=== Work request ===
From the first line to the last, give the material again exactly, without the images.

== Given data

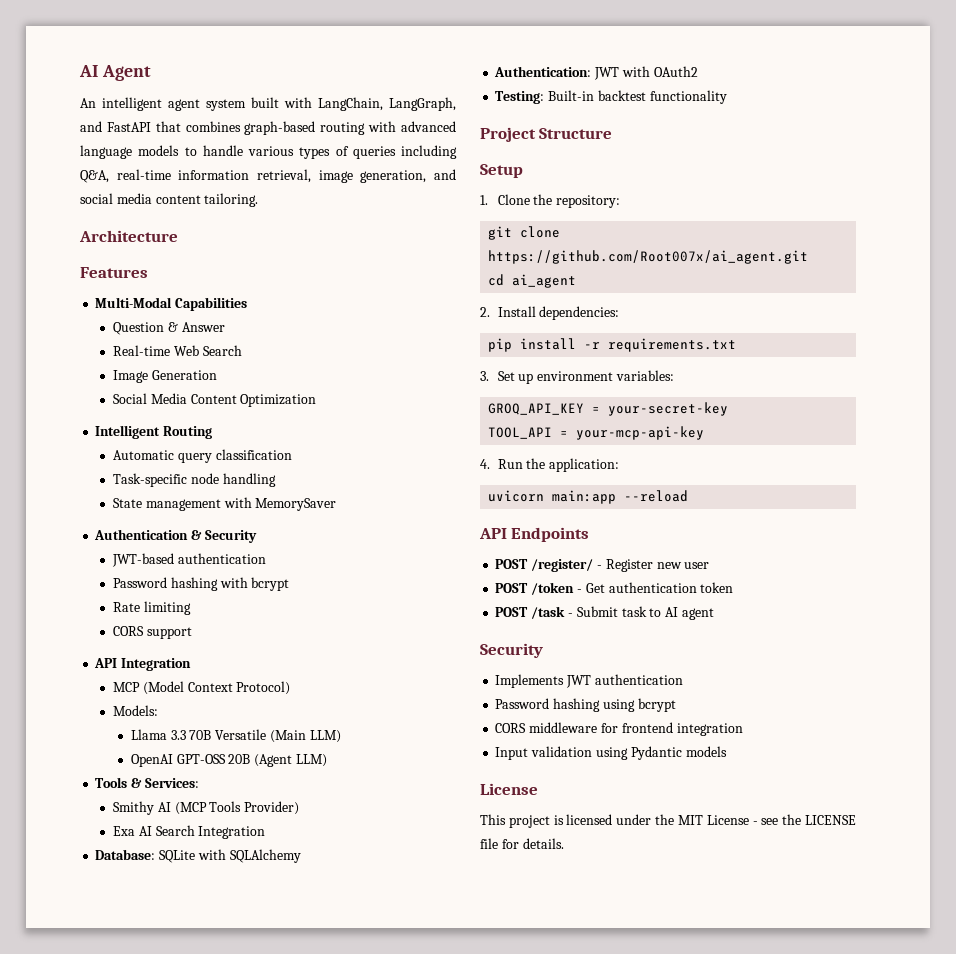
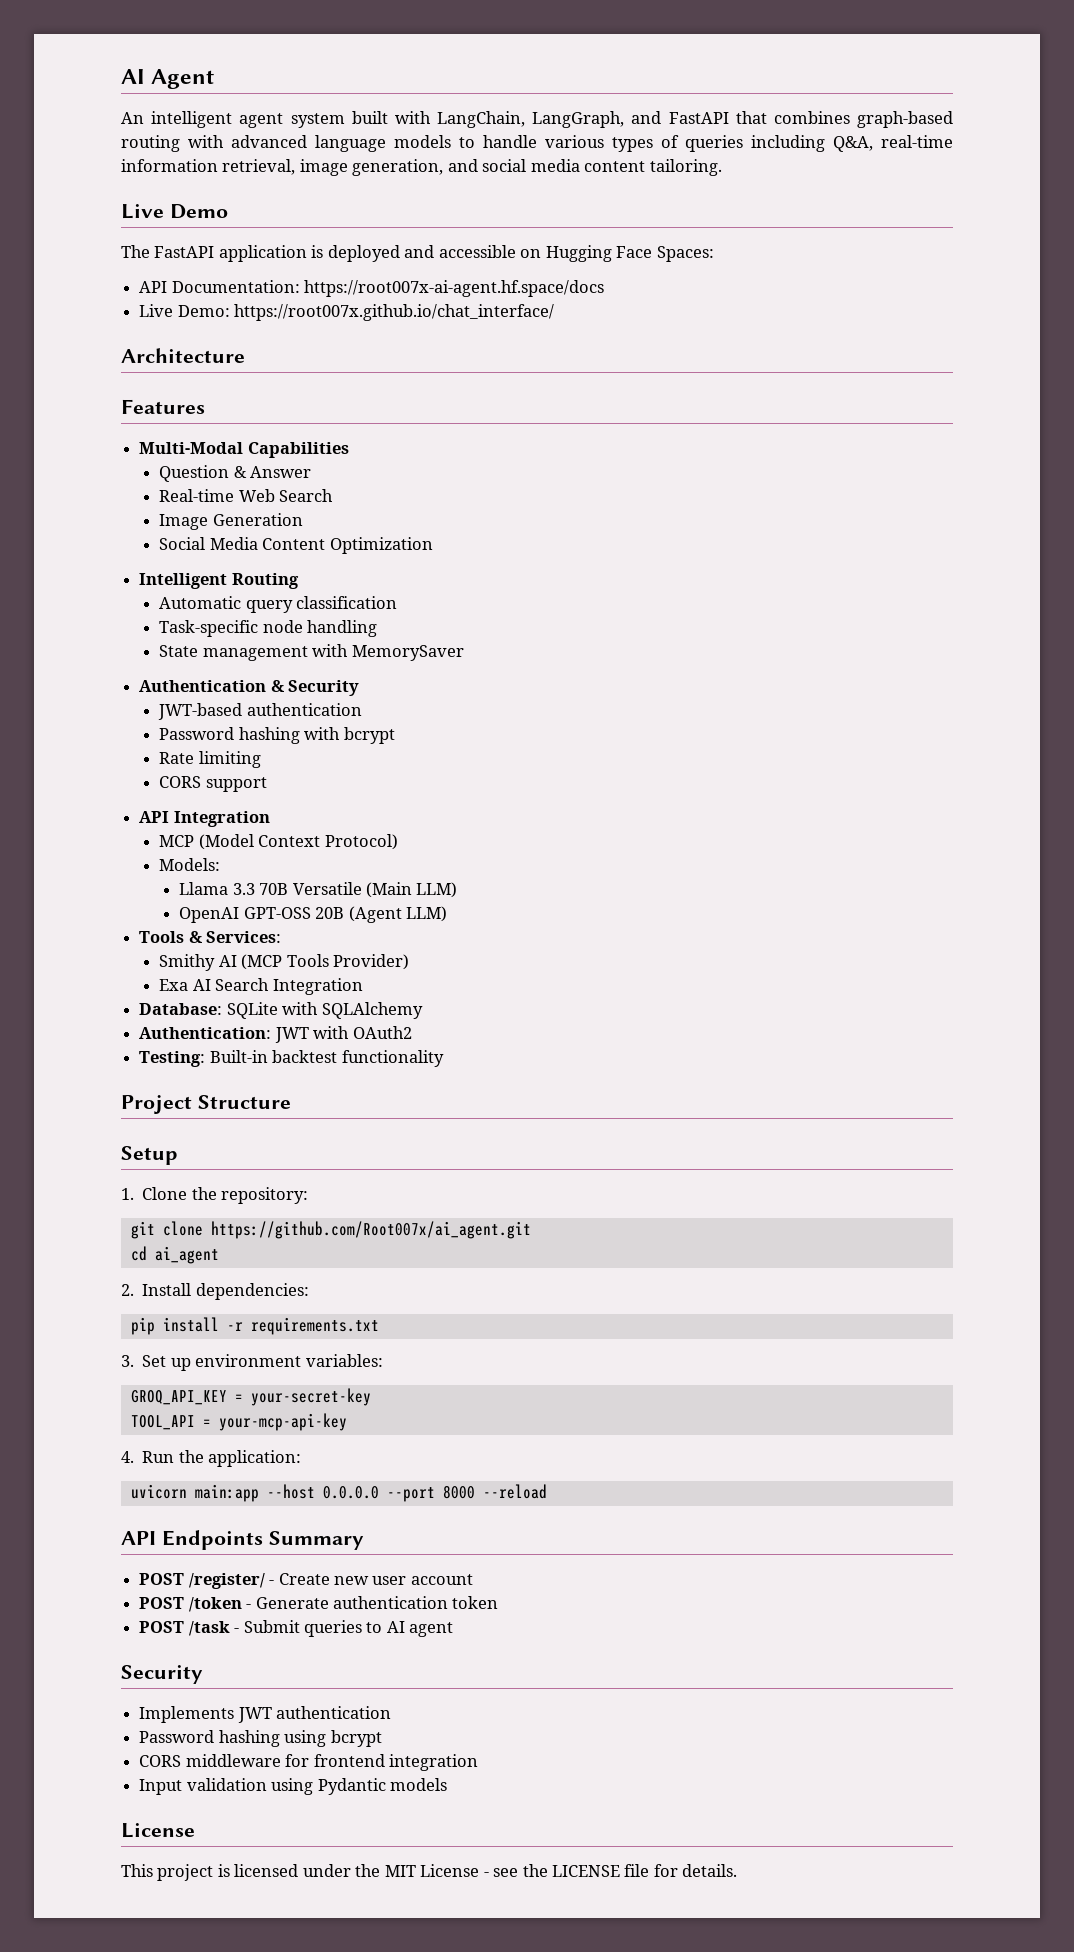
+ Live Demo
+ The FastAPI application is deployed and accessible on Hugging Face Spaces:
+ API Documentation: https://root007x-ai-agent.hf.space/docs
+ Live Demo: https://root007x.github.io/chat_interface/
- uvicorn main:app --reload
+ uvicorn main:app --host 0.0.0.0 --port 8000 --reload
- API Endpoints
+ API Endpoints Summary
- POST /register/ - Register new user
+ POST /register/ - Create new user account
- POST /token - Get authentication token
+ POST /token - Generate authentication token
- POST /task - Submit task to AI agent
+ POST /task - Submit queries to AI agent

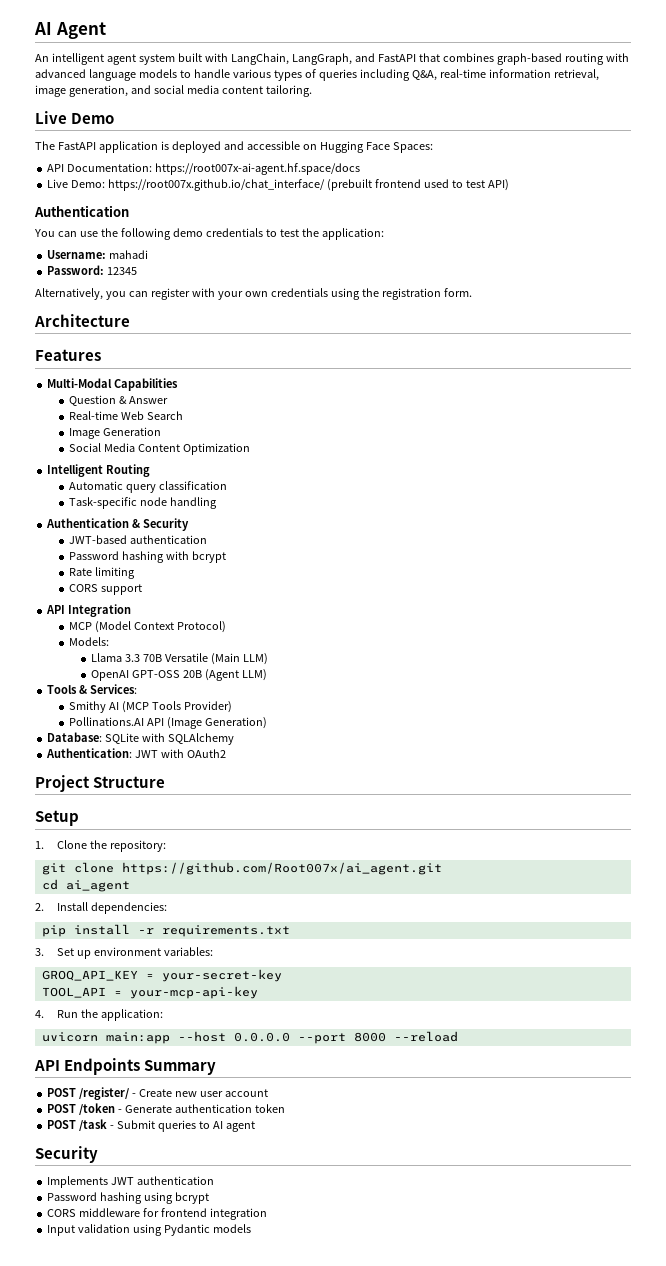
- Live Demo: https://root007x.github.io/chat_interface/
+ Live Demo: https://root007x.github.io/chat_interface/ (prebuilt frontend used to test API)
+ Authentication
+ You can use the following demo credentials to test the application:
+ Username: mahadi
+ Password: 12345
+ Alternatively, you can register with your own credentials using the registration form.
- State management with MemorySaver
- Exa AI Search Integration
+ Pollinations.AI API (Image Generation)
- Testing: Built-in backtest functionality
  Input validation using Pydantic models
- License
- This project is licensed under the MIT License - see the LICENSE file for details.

====

=== Answer to the exercise ===
+ Live Demo
+ The FastAPI application is deployed and accessible on Hugging Face Spaces:
+ API Documentation: https://root007x-ai-agent.hf.space/docs
+ Live Demo: https://root007x.github.io/chat_interface/
- uvicorn main:app --reload
+ uvicorn main:app --host 0.0.0.0 --port 8000 --reload
- API Endpoints
+ API Endpoints Summary
- POST /register/ - Register new user
+ POST /register/ - Create new user account
- POST /token - Get authentication token
+ POST /token - Generate authentication token
- POST /task - Submit task to AI agent
+ POST /task - Submit queries to AI agent

- Live Demo: https://root007x.github.io/chat_interface/
+ Live Demo: https://root007x.github.io/chat_interface/ (prebuilt frontend used to test API)
+ Authentication
+ You can use the following demo credentials to test the application:
+ Username: mahadi
+ Password: 12345
+ Alternatively, you can register with your own credentials using the registration form.
- State management with MemorySaver
- Exa AI Search Integration
+ Pollinations.AI API (Image Generation)
- Testing: Built-in backtest functionality
  Input validation using Pydantic models
- License
- This project is licensed under the MIT License - see the LICENSE file for details.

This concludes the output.